If someone wanted to add a metric tagged by user ID, we asked:
- Can this be a log field instead, sampled or scoped?
- Can we aggregate by a lower-cardinality key (plan, region, tier)?
In logs, we defaulted to a small schema and made richer debugging fields opt-in (e.g., only at higher log levels or sampling rates).
4. Lightweight reviews
We added a small section to our change templates for telemetry-heavy changes:
- What new metrics/logs are added?
- What cardinality do we expect?
- How do we turn this down or off if it misbehaves?
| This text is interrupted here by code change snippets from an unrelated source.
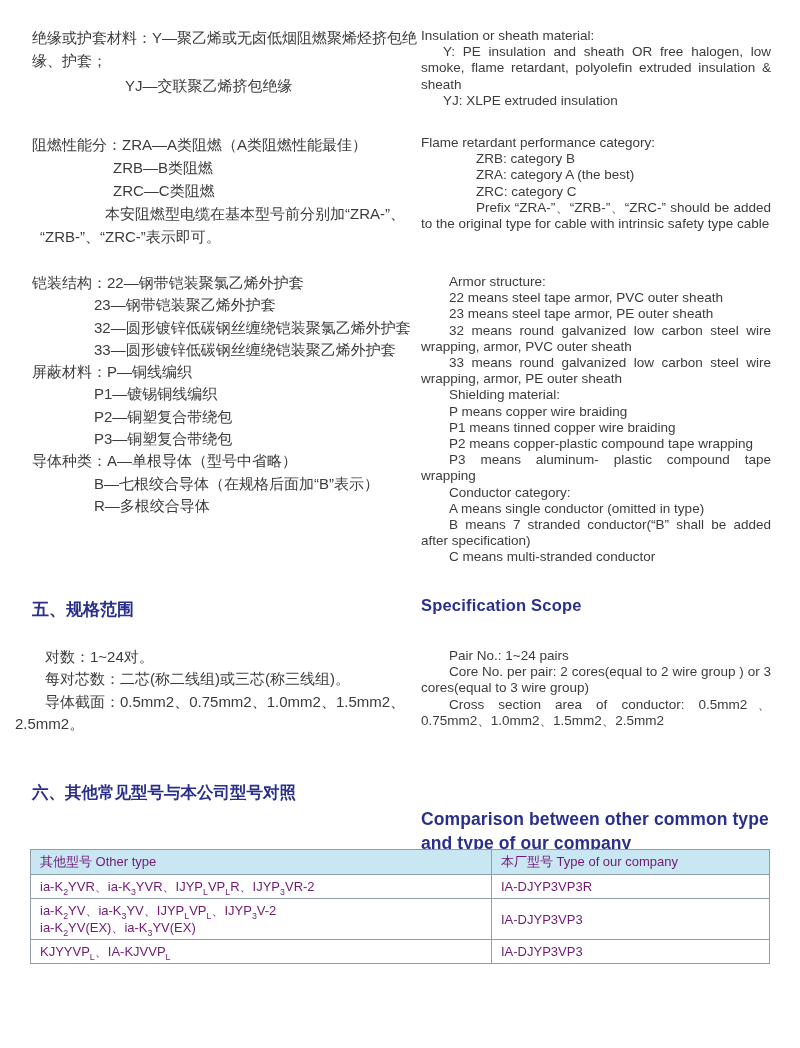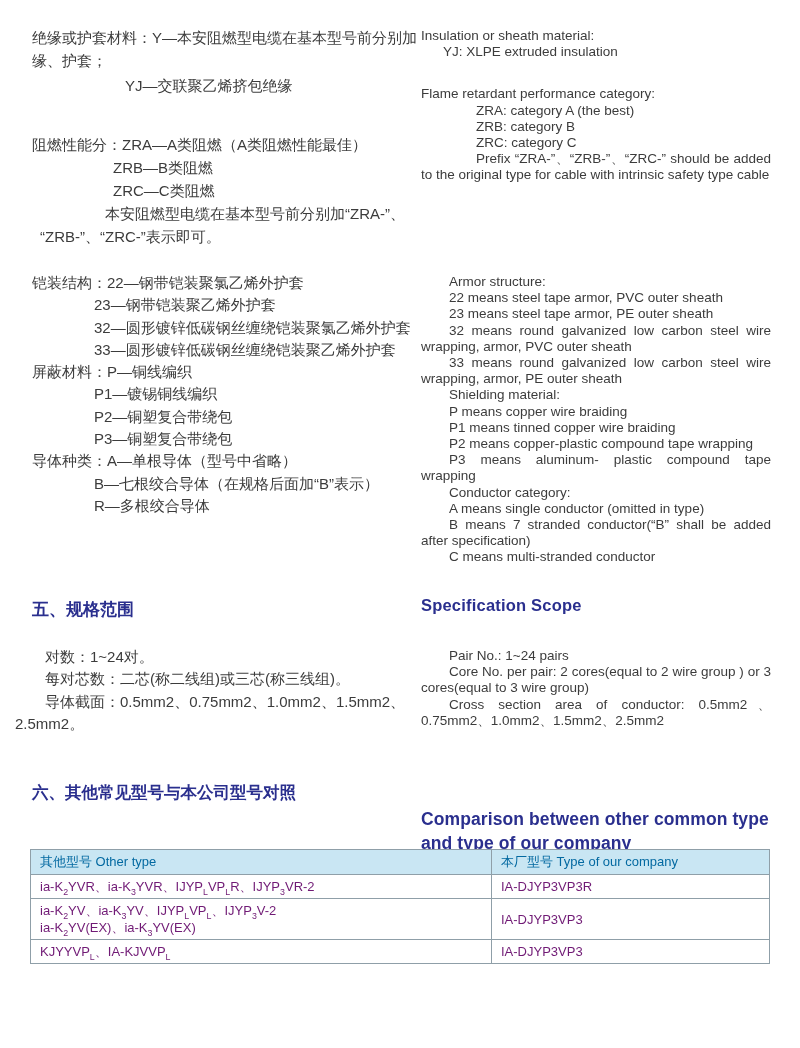"绝缘或护套材料：Y—本安阻燃型电缆在基本型号前分别加" div.ln { text: 本安阻燃型电缆在基本型号前分别加 -> 聚乙烯或无卤低烟阻燃聚烯烃挤包绝 }
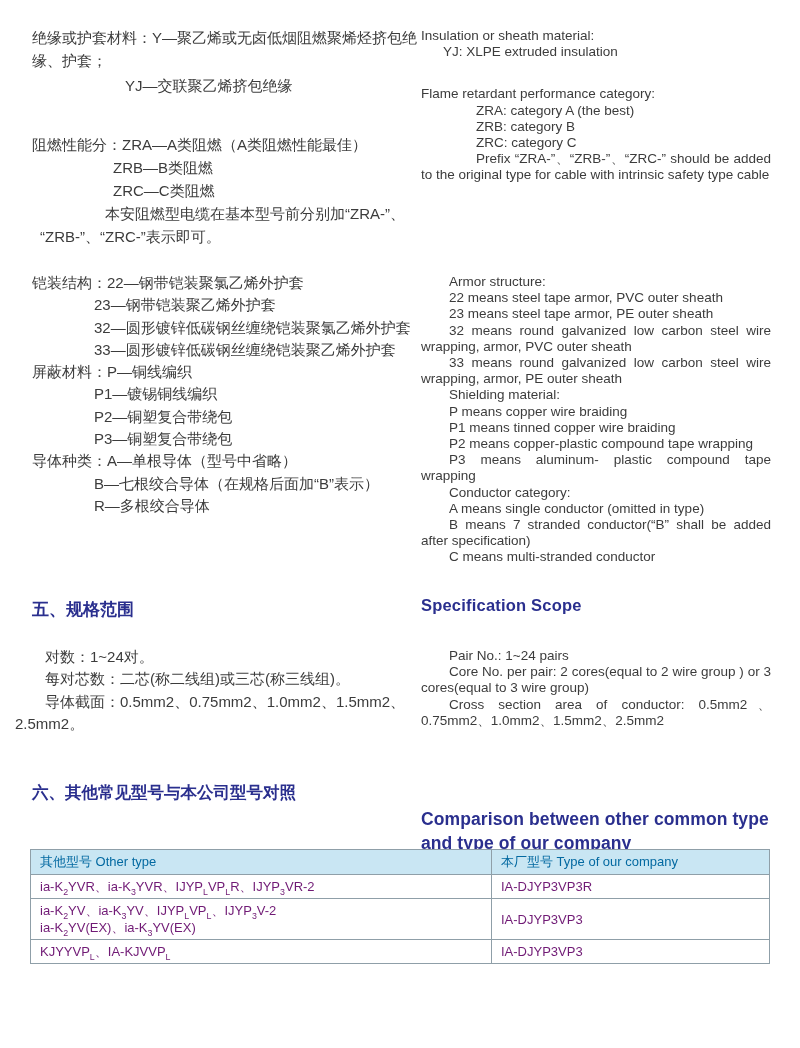"Y: PE insulation and sheath" p.ti22 { html: none -> <p>Y: PE insulation and sheath OR free halogen, low smoke, flame retardant, polyolefin extruded insulation &amp; sheath</p> }
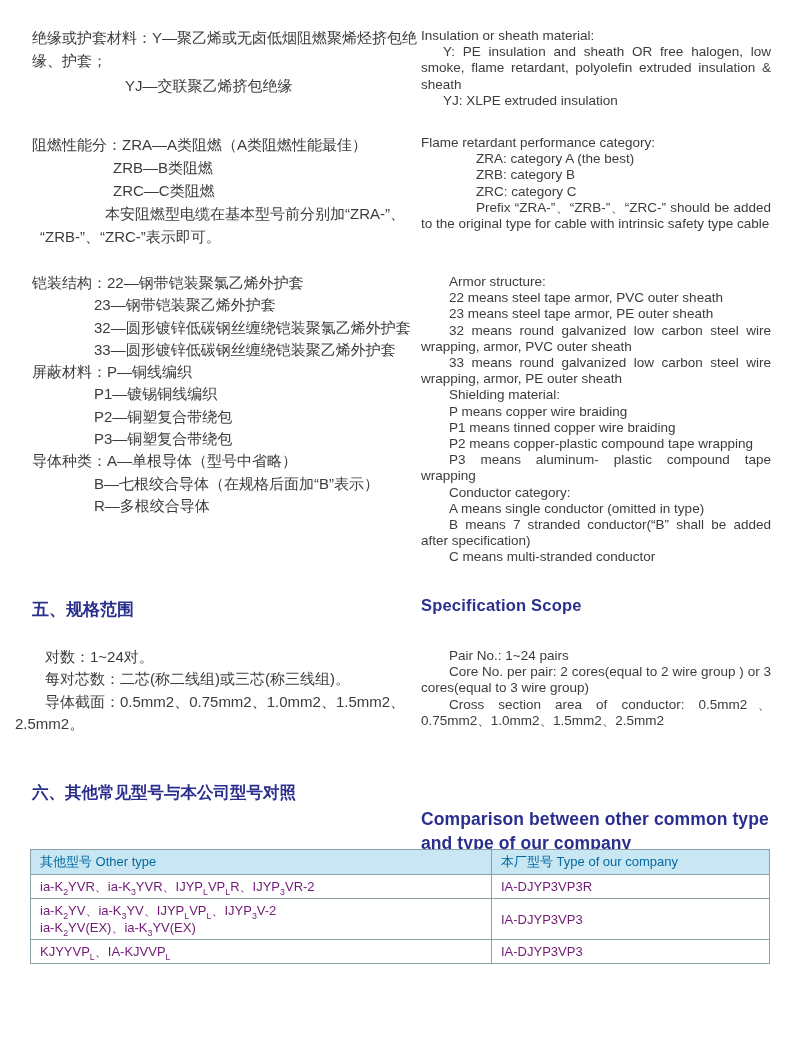"ZRA: category A (the best)" p.ti55 { order: before "ZRB: category B" -> after "ZRB: category B" }
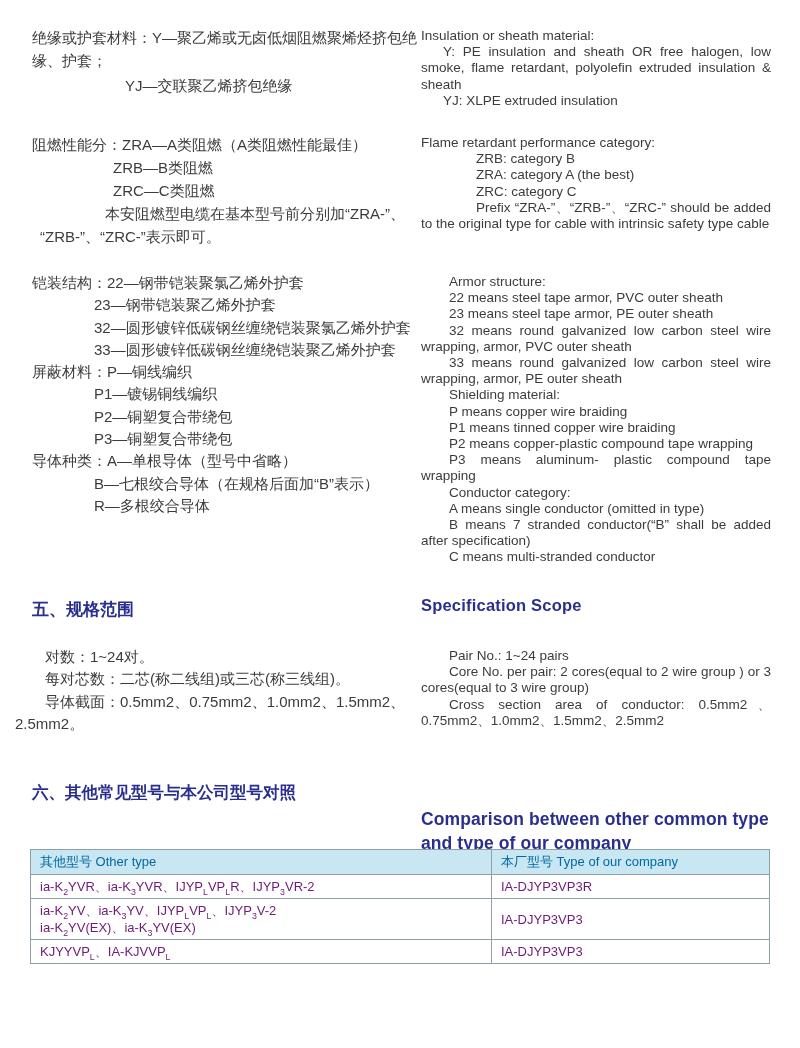"其他型号 Other type" table.cmp th { color: #0369a1 -> #701a75 }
Reviews focused on two questions:
- Will this help us answer a concrete question during an incident?
- Does it respect the service’s telemetry budget?
We did not ban experiments. We time-boxed them:
- Experimental metrics/logs get a review date by which we either keep them (and adjust budgets) or remove them.
Results / Measurements
We tracked a few indicators before and after introducing budgets:
- Per-service series count. For a sample of small services, active time series counts flattened instead of steadily climbing. One service that had been adding ~15–20% new series per quarter leveled off after we removed unused metrics and applied the starter pack.
- Query reliability. Dashboards that used to time out during incidents became usable again after we reduced high-cardinality metrics. We saw the percentage of failed or slow (>10s) queries on our metrics backend drop noticeably.
- Cost visibility. Our monthly telemetry review went from "we’re up again" to "we’re up by N%, mostly from these three services and these two new kinds of metrics." That made the next set of decisions concrete.
Perhaps most importantly, engineers started to treat telemetry as something that could regress and be fixed.
Instead of adding metrics indefinitely, teams:
- removed unused dashboards
- consolidated similar metrics
- turned off verbose debug logs once a launch had stabilized
We did see some friction early on:
- A few teams felt the budgets were arbitrary. We had to show actual query performance improvements to make the benefit visible.
- Some engineers were concerned that budgets would prevent them from debugging. In practice, the reviews focused on shifting detail into logs and traces where appropriate, not on removing visibility.
Takeaways
- Telemetry is not free, even for small services. It consumes storage, compute, and human attention.
- Simple per-service budgets help teams make better trade-offs without central micromanagement.
- A small, opinionated starter pack of metrics and logs prevents both under- and over-instrumentation.
- Guardrails on cardinality and experimental metrics keep the system healthy when enthusiasm is high.
- Treating telemetry drift as a regression—just like latency or error rate—turns cost conversations into engineering work instead of blame.